Saturday, December 16, 2017

No more rock ‘n’ roll McDonalds? I think Chicago will overcome the loss

Chicago is going to lose something come year’s end that some people seem to regard as a semi-serious tourist attraction. Yet I can’t help but regard the news with nothing more than a yawn.
Soon to be history. But is it really a loss?
I’m referring to the rock ‘n’ roll McDonalds. As in the McDonalds franchise at Clark and Ontario Streets in the River North section of Chicago just north of the Chicago River.

I’M TALKING ABOUT a McDonalds that serves Big Macs and the rest of the junk food menu that one can find at any other McDonalds across the country, or in many parts of the world.

But what made this one different, and is the reason there are people who thought it important to stop off at the place while visiting Chicago, is the wide assortment of rock music memorabilia that was on display – along with other elements of our pop culture such as “pet rocks” (remember that fad), early cellular telephones the size of a brick and 8-track tape players.

Which I’m sure kids who think the world’s content is meant to be downloaded look upon as an aberration, and evidence that their grandparents consumed some seriously-strong illicit substances when they were young.

That particular McDonalds is going to be closed to the public as of Dec. 30 to undergo a significant remodeling as McDonalds turns the place into what they see as their restaurant of the future.
No more Beatles figures under glass

MORE LUXURIOUS SEATING. Kiosks that will allow people to place their own orders rather than talk to some senior citizen who’s supplementing their retirement income with the kind of job they thought they had left behind some five decades ago in life.

But no more of the rock ‘n’ roll décor. For now, the owner of the items plans to put the whole collection in storage. Which I suppose is a step up from the notion that it all belongs in a garbage dumpster somewhere.

In short, this McDonalds will become just a McDonalds – a place to stop off for a fast-food burger or McNuggets (or one of their salads, if you want to fool yourself into thinking fast food can be a nutritious meal). Nothing more to make it an “experience” more thrilling than any that Jimi Hendrix and his band ever gave to their fans.
More pseudo-nostalgia from Chicago's past

Yes, I realize some people who visited Chicago felt compelled to stop there. Perhaps they think there was something about a Quarter Pounder eaten there (other than the higher-than-typical prices charged there, which McDonalds justified on the grounds that it was expensive to maintain such a décor.

BUT I’LL BE honest. I never got the concept.

The rock ‘n’ roll McDonalds was remodeled in 2005, and I honestly have to admit I have yet to see it. I’ve never been there. Since I don’t anticipate the need to go to that particular McDonalds site before the end of December, it appears I’ll never see it.

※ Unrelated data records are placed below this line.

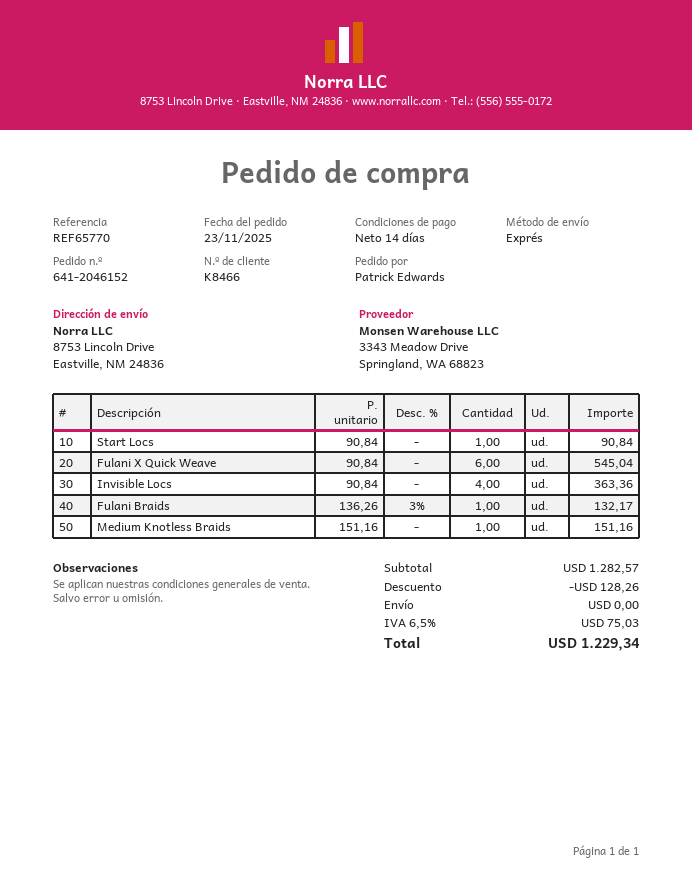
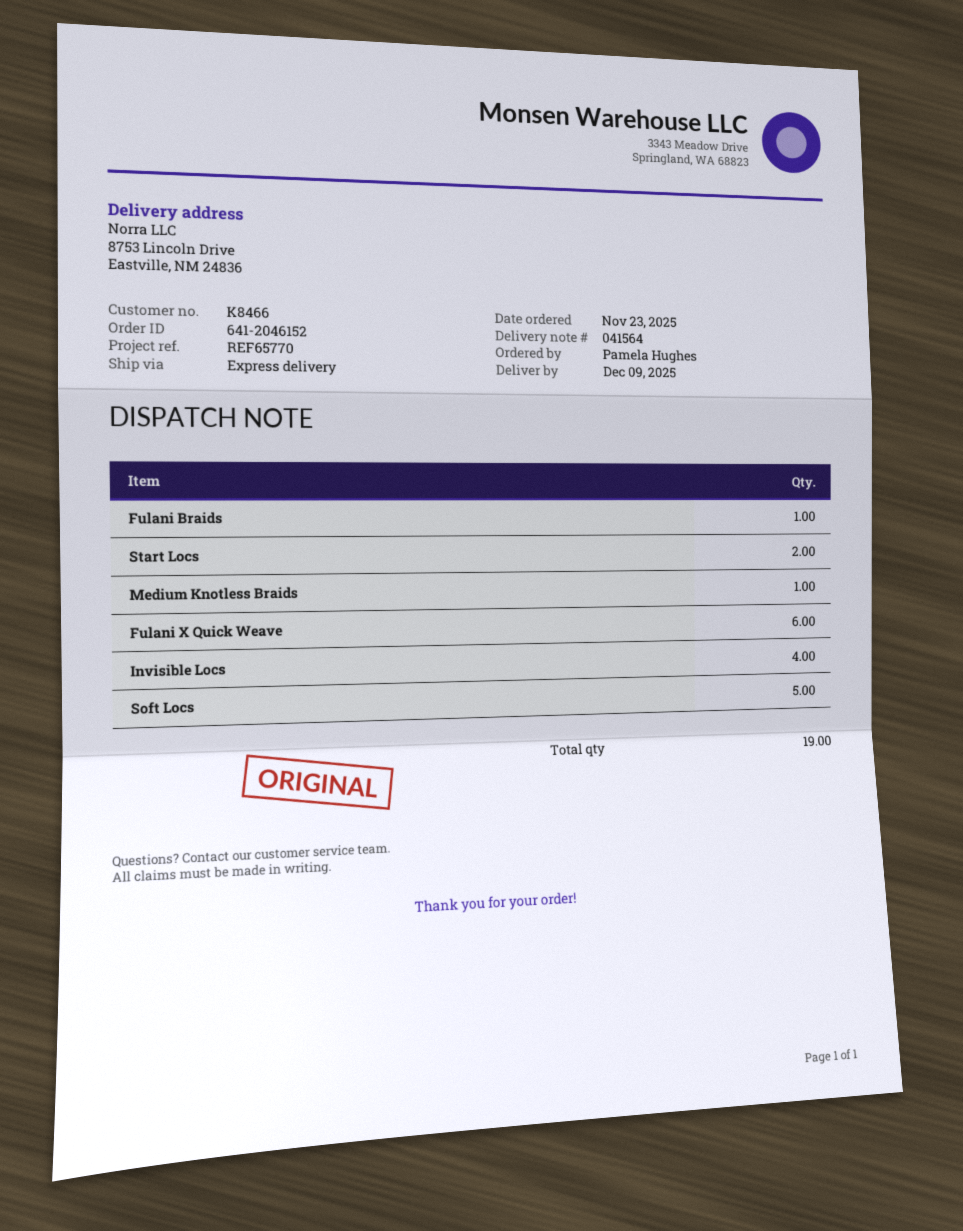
ordered by: Patrick Edwards -> Pamela Hughes
Start Locs: 1 -> 2
Soft Locs: none -> 5

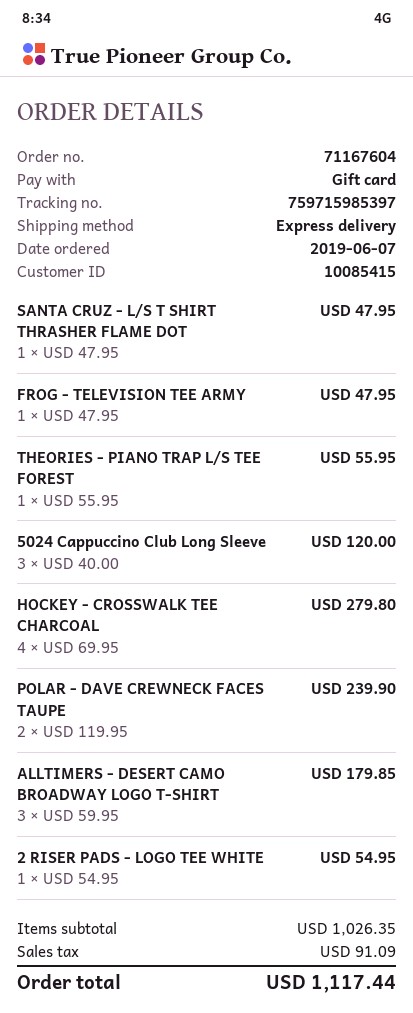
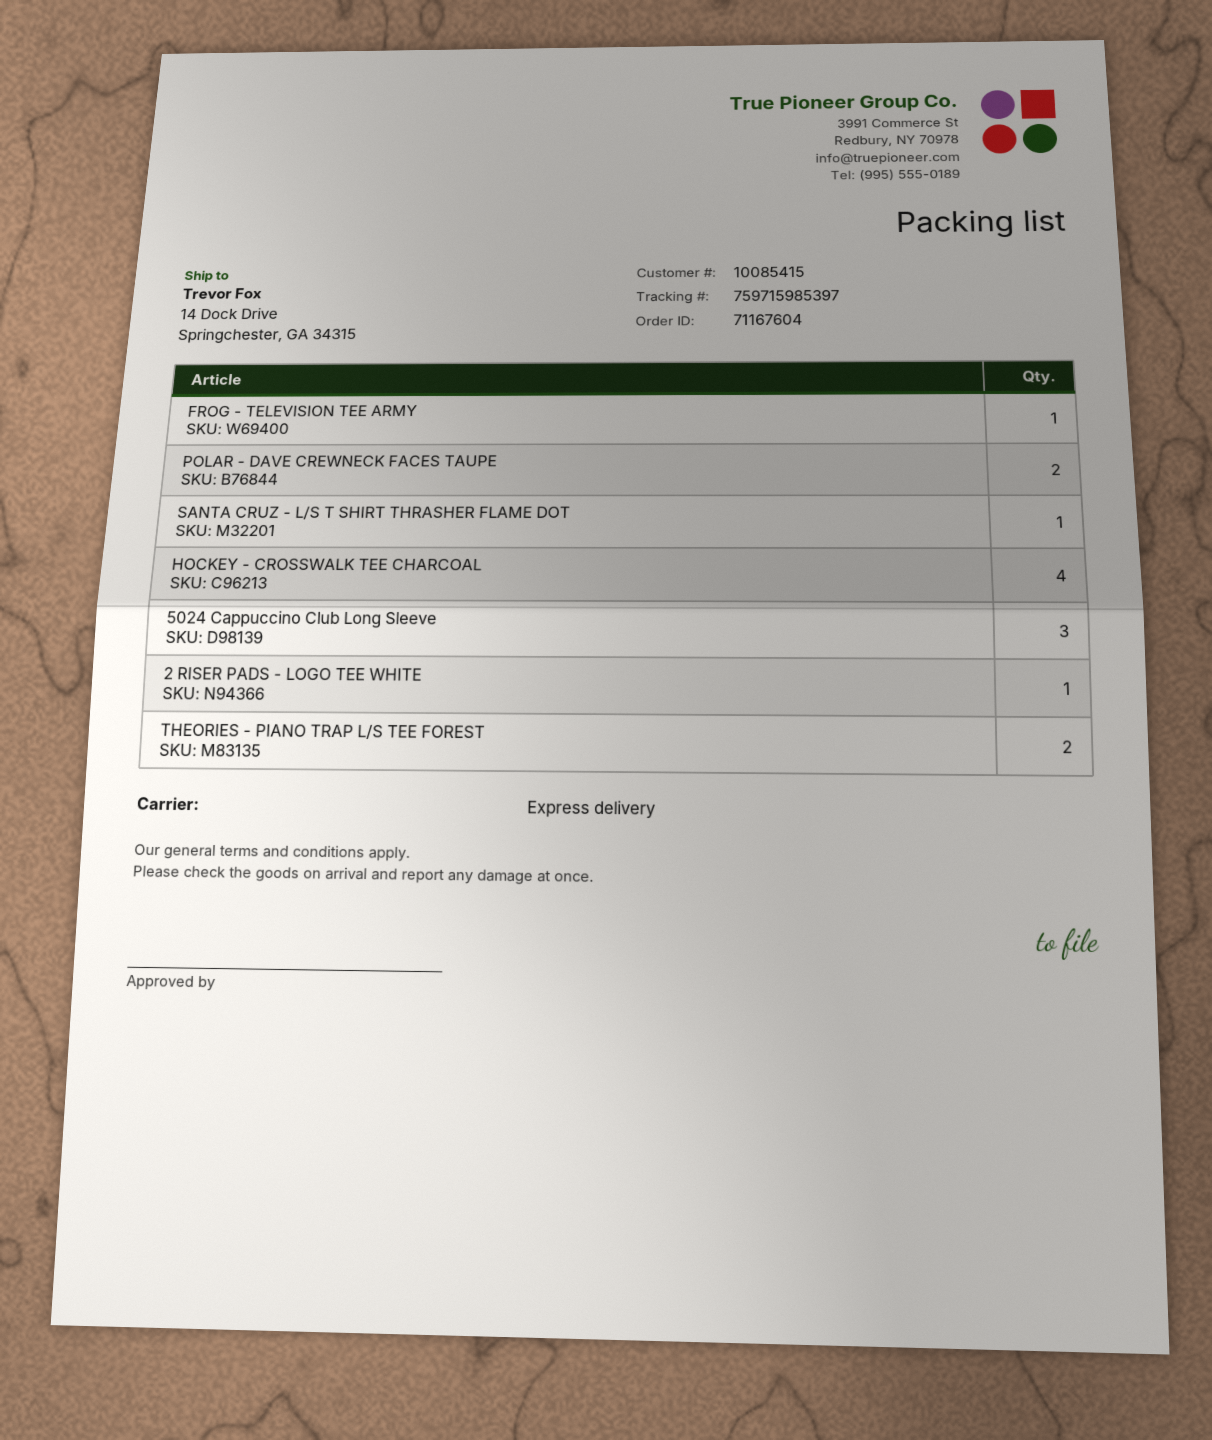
THEORIES - PIANO TRAP L/S TEE FOREST: 1 -> 2
ALLTIMERS - DESERT CAMO BROADWAY LOGO T-SHIRT: 3 -> none

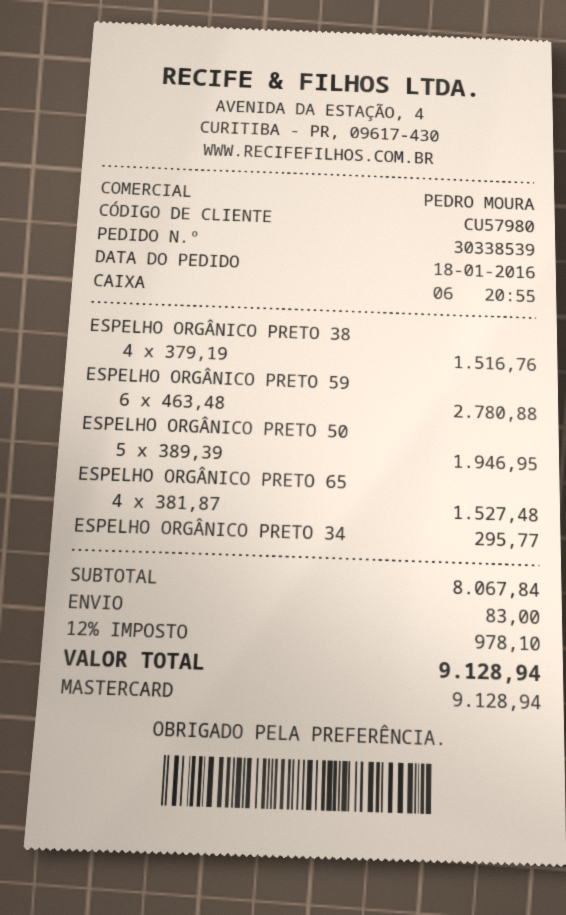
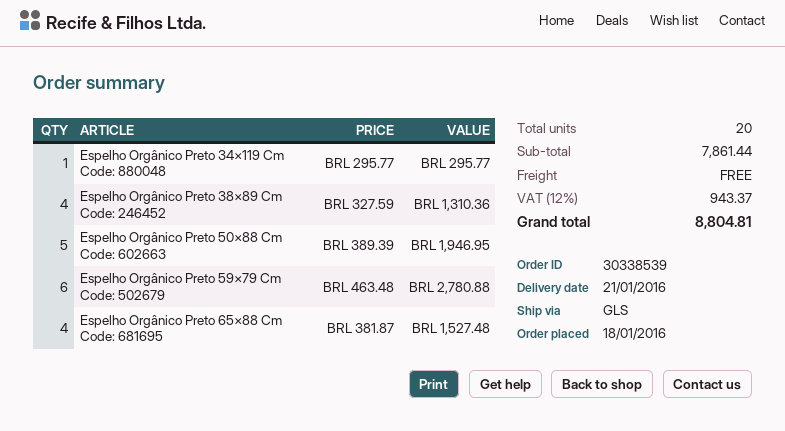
ESPELHO ORGÂNICO PRETO 38: 4 x 379.19 = 1516.76 -> 4 x 327.59 = 1310.36
subtotal: 8067.84 -> 7861.44
shipping: 83.00 -> 0.00
tax: 12% = 978.10 -> 12% = 943.37
total: 9128.94 -> 8804.81

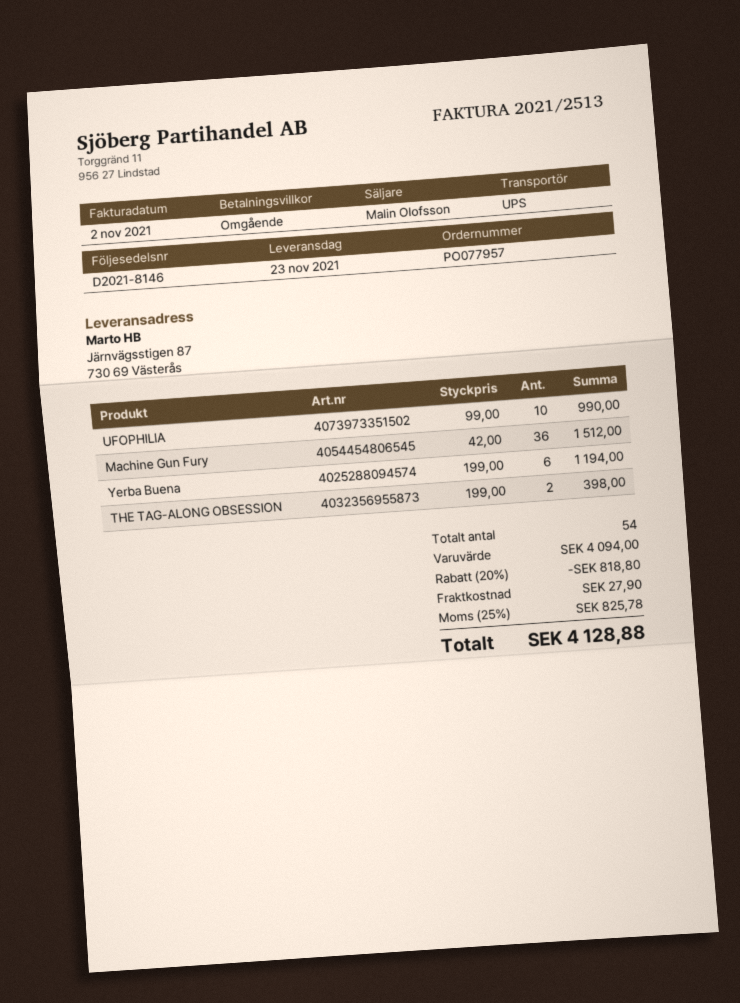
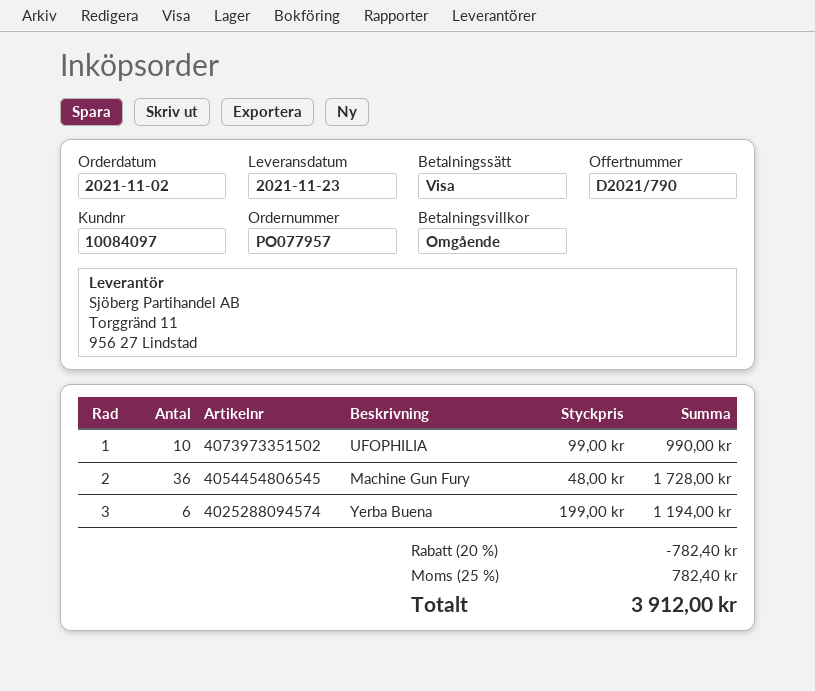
Machine Gun Fury: 36 x 42.00 = 1512.00 -> 36 x 48.00 = 1728.00
THE TAG-ALONG OBSESSION: 2 x 199.00 = 398.00 -> none
discount: 20% = 818.80 -> 20% = 782.40
shipping: 27.90 -> none
tax: 25% = 825.78 -> 25% = 782.40
total: 4128.88 -> 3912.00

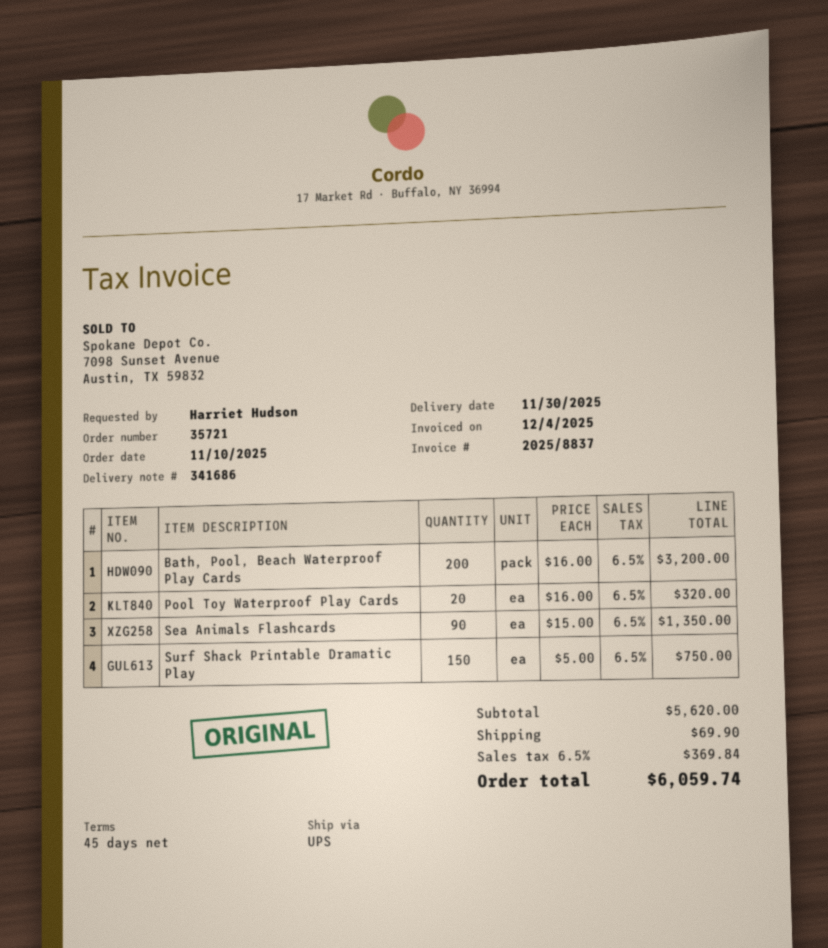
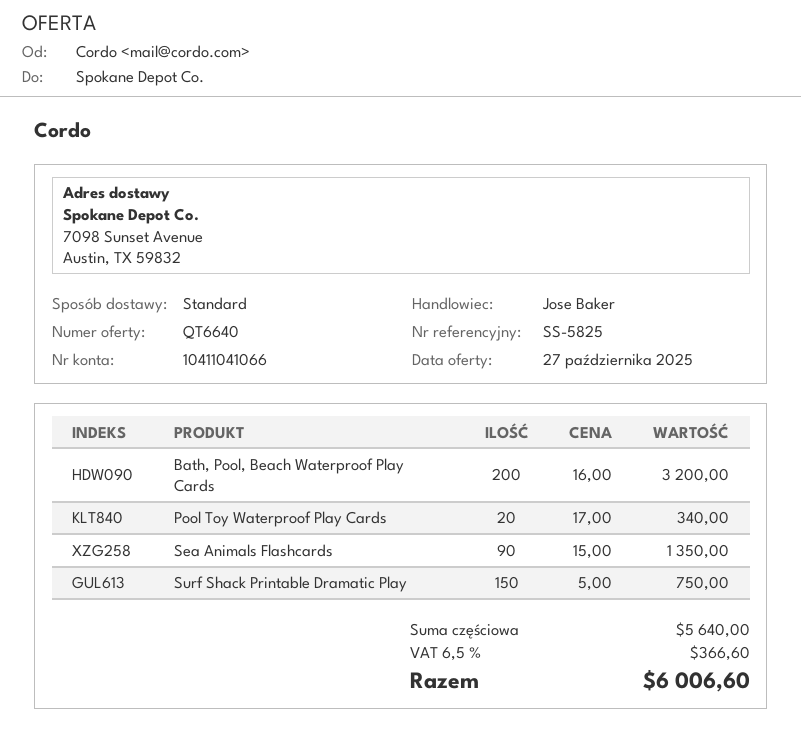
shipping method: UPS -> standard
Pool Toy Waterproof Play Cards: 20 x 16.00 = 320.00 -> 20 x 17.00 = 340.00
subtotal: 5620.00 -> 5640.00
shipping: 69.90 -> none
tax: 6.5% = 369.84 -> 6.5% = 366.60
total: 6059.74 -> 6006.60

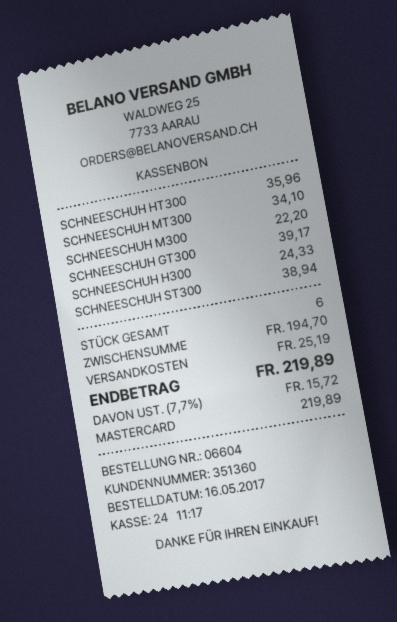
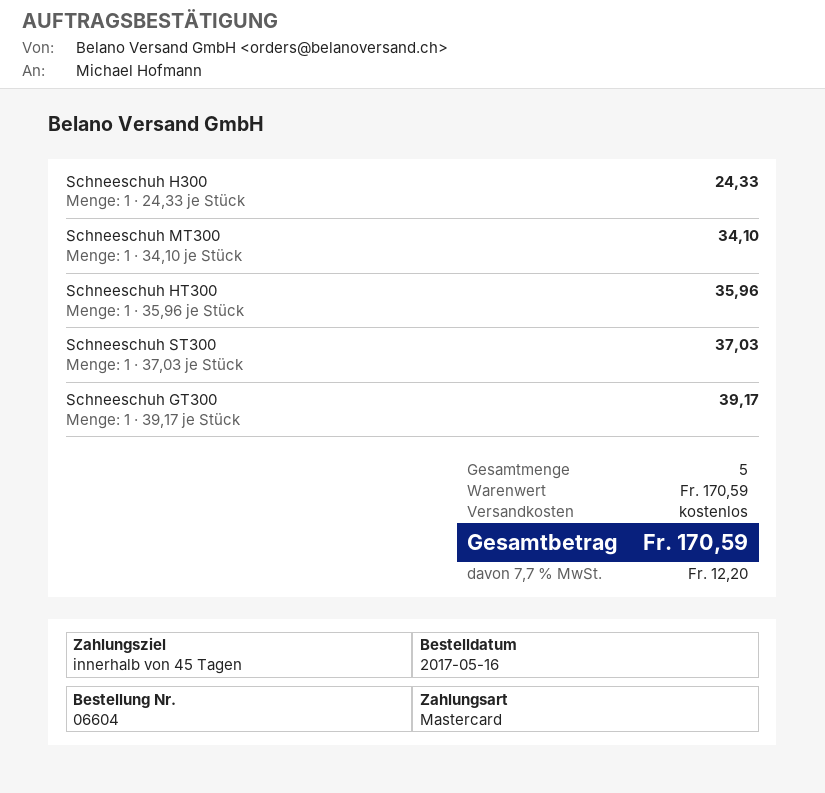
SCHNEESCHUH M300: 1 x 22.20 = 22.20 -> none
SCHNEESCHUH ST300: 1 x 38.94 = 38.94 -> 1 x 37.03 = 37.03
total quantity: 6 -> 5
subtotal: 194.70 -> 170.59
shipping: 25.19 -> 0.00
tax: 7.7% = 15.72 -> 7.7% = 12.20
total: 219.89 -> 170.59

There has been a rock ‘n’ roll McDonalds since 1983 (the year I graduated high school and was likely foolish enough to think something like this could be "cool"), and I think I once went to it. Seriously, all the displays just struck me as being tacky, and the Quarter Pounder I likely had there wasn’t any different from a McDonalds burger I’ve ever had anywhere.
Was city's namesake band Chicago's best, ...

For those individuals who think they saw something unique, I’d wonder if they also felt compelled to visit the Hard Rock café that used to be a few blocks away. Or the Ed Debevic’s restaurant that gave us a pseudo-50’s era diner experience.

ALMOST AS THOUGH actor Henry Winkler’s “Fonzie” character would come riding up on his motorcycle and tell you to “Sit on it” if you happened to annoy him that day.

Perhaps I’m overly cynical. I ultimately don’t think a McDonalds experience is unique. It’s the ultimate generic experience of Planet Earth. I’m not convinced the new futuristic McDonalds is going to be much better than the experience I’d get if I went to the McDonalds located about a mile from my current humble abode.
... or were Buckinghams better?

Now if you really wanted a dining experience that also fed off pop music, you should have went to the one-time Demon Dogs stand located by the DePaul University campus underneath the Fullerton Avenue “el” train platform. It was run by the one-time managers of the old rock band Chicago, and I always thought the location was appropo considering the band that gave us "25, or 6 to 4" was originally named for the Chicago Transit Authority..

Album covers, music awards and other memorabilia used to adorn the walls and could be enjoyed while munching on a ketchup-less hot dog. It’s certainly more intriguing than all the Elvis stuff that a true fan would rather travel to Graceland to see.